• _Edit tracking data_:
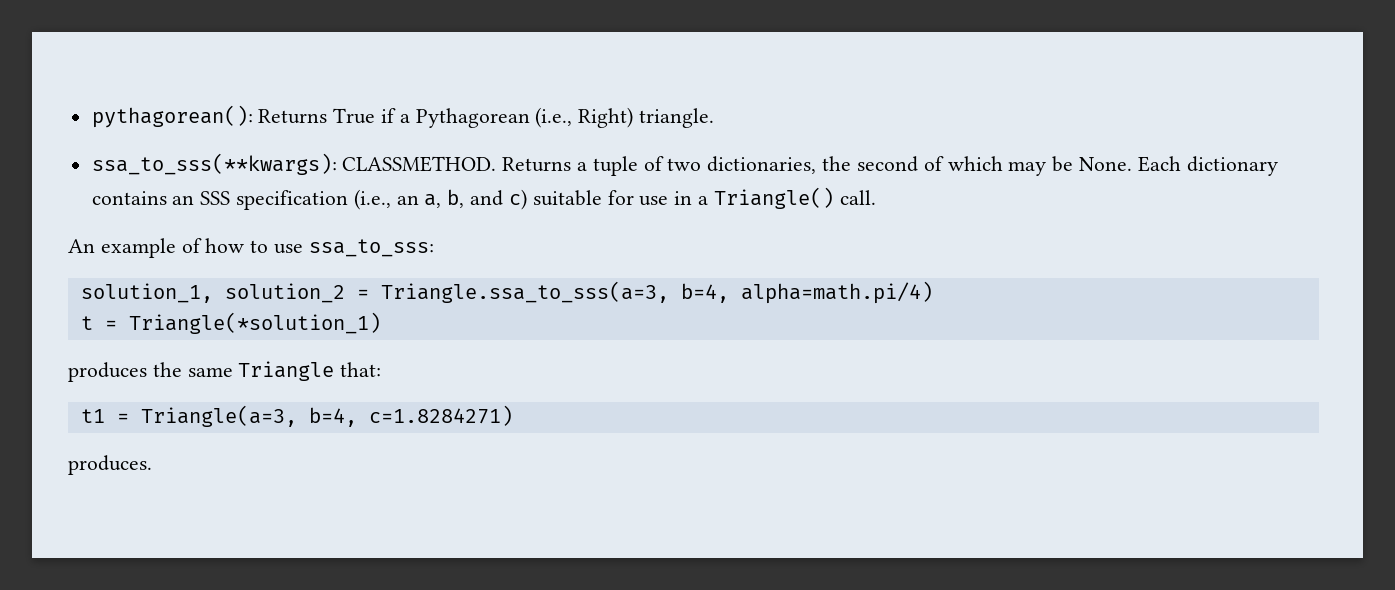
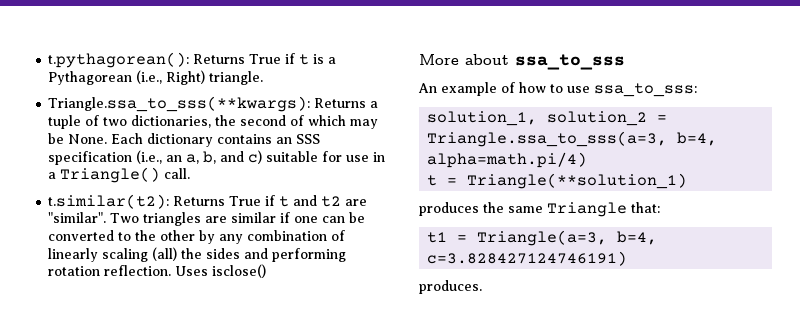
[91,105,397,128] pythagorean(): Returns True if -> [48,52,325,68] t.pythagorean(): Returns True if t is
[91,153,497,175] ssa_to_sss(**kwargs): CLASSMETHOD. -> [48,96,311,112] Triangle.ssa_to_sss(**kwargs):
(876, 197) none -> [48,194,368,209] [48,212,366,226] [48,230,346,244] [48,247,347,262] [48,264,267,278] [419,54,625,70] // t.similar(t2): Returns True if t and t2 are "similar". Two triangles are similar if one can be converted to the other by any combination of linearly scaling (all) the sides and performing rotation reflection. Uses isclose() // More about ssa_to_sss
[128,312,381,334] Triangle(*solution_1) -> [467,173,688,189] Triangle(**solution_1)
[368,405,513,426] c=1.8284271) -> [427,251,628,266] c=3.828427124746191)

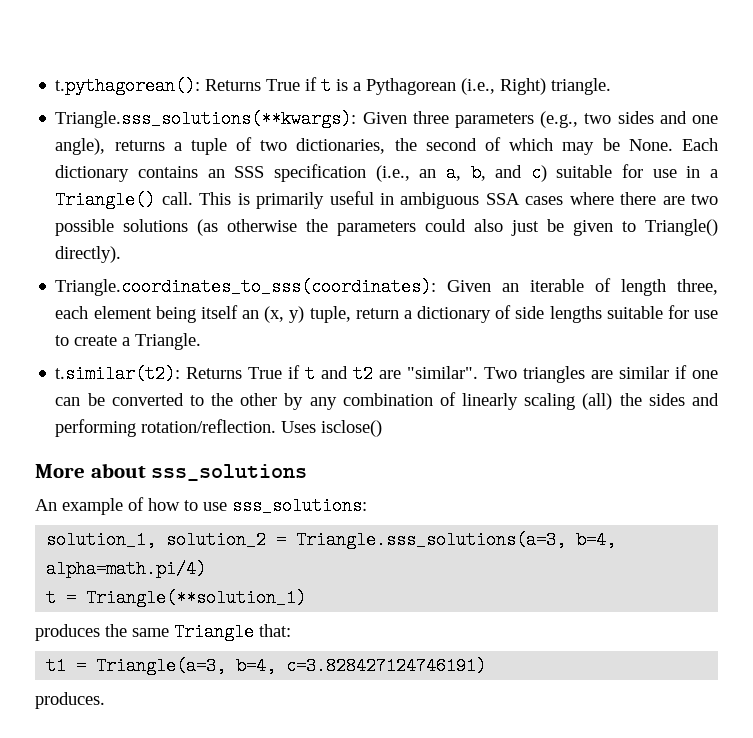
[48,96,367,112] Triangle.ssa_to_sss(**kwargs): Returns -> [55,110,718,128] [55,138,165,155] Triangle.sss_solutions(**kwargs): Given three parameters (e.g., two sides and one angle), returns
(191, 173) none -> [199,191,718,209] [55,219,718,236] [55,246,122,263] [55,278,718,296] [55,305,718,323] [55,333,202,350] This is primarily useful in ambiguous SSA cases where there are two possible solutions (as otherwise the parameters could also just be given to Triangle() directly). // Triangle.coordinates_to_sss(coordinates): Given an iterable of length three, each element being itself an (x, y) tuple, return a dictionary of side lengths suitable for use to create a Triangle.
[48,265,172,276] rotation reflection. -> [141,419,277,433] rotation/reflection.
[515,54,625,70] ssa_to_sss -> [151,464,308,481] sss_solutions
[594,83,697,97] ssa_to_sss: -> [232,497,367,515] sss_solutions:
[427,131,668,147] Triangle.ssa_to_sss(a=3, -> [296,531,567,549] Triangle.sss_solutions(a=3,

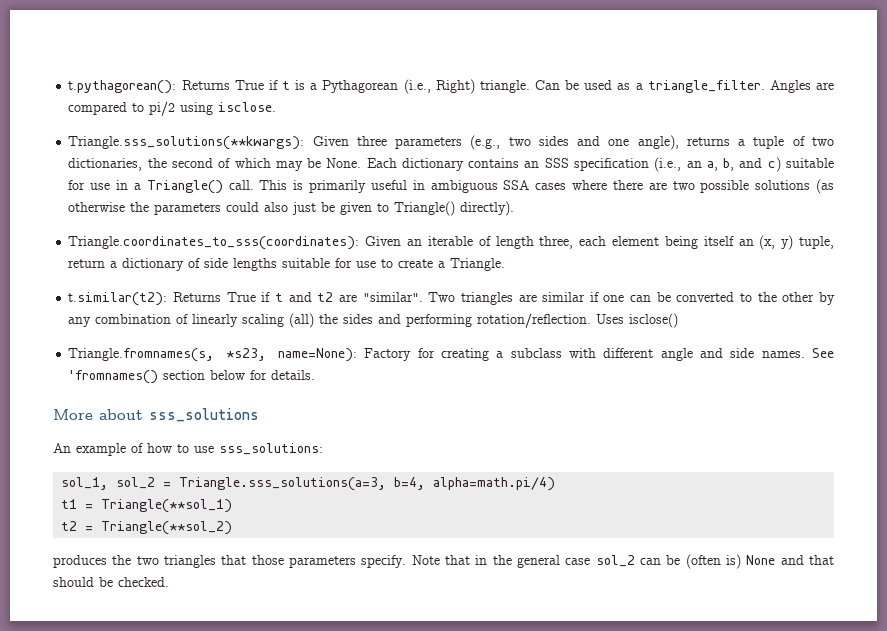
(612, 86) none -> [534,80,834,93] [68,101,277,116] Can be used as a triangle_filter. Angles are compared to pi/2 using isclose.
(383, 428) none -> [68,348,835,362] [68,370,316,384] // Triangle.fromnames(s, *s23, name=None): Factory for creating a subclass with different angle and side names. See 'fromnames() section below for details.
[46,531,267,549] solution_1, solution_2 -> [61,477,156,490] sol_1, sol_2
[46,589,307,607] [35,623,291,641] [46,657,487,675] [35,692,105,709] t = Triangle(**solution_1) // produces the same Triangle that: // t1 = Triangle(a=3, b=4, c=3.828427124746191) // produces. -> [61,499,233,513] [61,521,233,535] [53,554,835,569] [53,577,169,587] t1 = Triangle(**sol_1) // t2 = Triangle(**sol_2) // produces the two triangles that those parameters specify. Note that in the general case sol_2 can be (often is) None and that should be checked.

• _EXERCISE DIRECTIONS_:
Please output every record above exactly as written, leaving out the pictures.

• _OUTPUT OF THE EXERCISE_:
[91,105,397,128] pythagorean(): Returns True if -> [48,52,325,68] t.pythagorean(): Returns True if t is
[91,153,497,175] ssa_to_sss(**kwargs): CLASSMETHOD. -> [48,96,311,112] Triangle.ssa_to_sss(**kwargs):
(876, 197) none -> [48,194,368,209] [48,212,366,226] [48,230,346,244] [48,247,347,262] [48,264,267,278] [419,54,625,70] // t.similar(t2): Returns True if t and t2 are "similar". Two triangles are similar if one can be converted to the other by any combination of linearly scaling (all) the sides and performing rotation reflection. Uses isclose() // More about ssa_to_sss
[128,312,381,334] Triangle(*solution_1) -> [467,173,688,189] Triangle(**solution_1)
[368,405,513,426] c=1.8284271) -> [427,251,628,266] c=3.828427124746191)

[48,96,367,112] Triangle.ssa_to_sss(**kwargs): Returns -> [55,110,718,128] [55,138,165,155] Triangle.sss_solutions(**kwargs): Given three parameters (e.g., two sides and one angle), returns
(191, 173) none -> [199,191,718,209] [55,219,718,236] [55,246,122,263] [55,278,718,296] [55,305,718,323] [55,333,202,350] This is primarily useful in ambiguous SSA cases where there are two possible solutions (as otherwise the parameters could also just be given to Triangle() directly). // Triangle.coordinates_to_sss(coordinates): Given an iterable of length three, each element being itself an (x, y) tuple, return a dictionary of side lengths suitable for use to create a Triangle.
[48,265,172,276] rotation reflection. -> [141,419,277,433] rotation/reflection.
[515,54,625,70] ssa_to_sss -> [151,464,308,481] sss_solutions
[594,83,697,97] ssa_to_sss: -> [232,497,367,515] sss_solutions:
[427,131,668,147] Triangle.ssa_to_sss(a=3, -> [296,531,567,549] Triangle.sss_solutions(a=3,

(612, 86) none -> [534,80,834,93] [68,101,277,116] Can be used as a triangle_filter. Angles are compared to pi/2 using isclose.
(383, 428) none -> [68,348,835,362] [68,370,316,384] // Triangle.fromnames(s, *s23, name=None): Factory for creating a subclass with different angle and side names. See 'fromnames() section below for details.
[46,531,267,549] solution_1, solution_2 -> [61,477,156,490] sol_1, sol_2
[46,589,307,607] [35,623,291,641] [46,657,487,675] [35,692,105,709] t = Triangle(**solution_1) // produces the same Triangle that: // t1 = Triangle(a=3, b=4, c=3.828427124746191) // produces. -> [61,499,233,513] [61,521,233,535] [53,554,835,569] [53,577,169,587] t1 = Triangle(**sol_1) // t2 = Triangle(**sol_2) // produces the two triangles that those parameters specify. Note that in the general case sol_2 can be (often is) None and that should be checked.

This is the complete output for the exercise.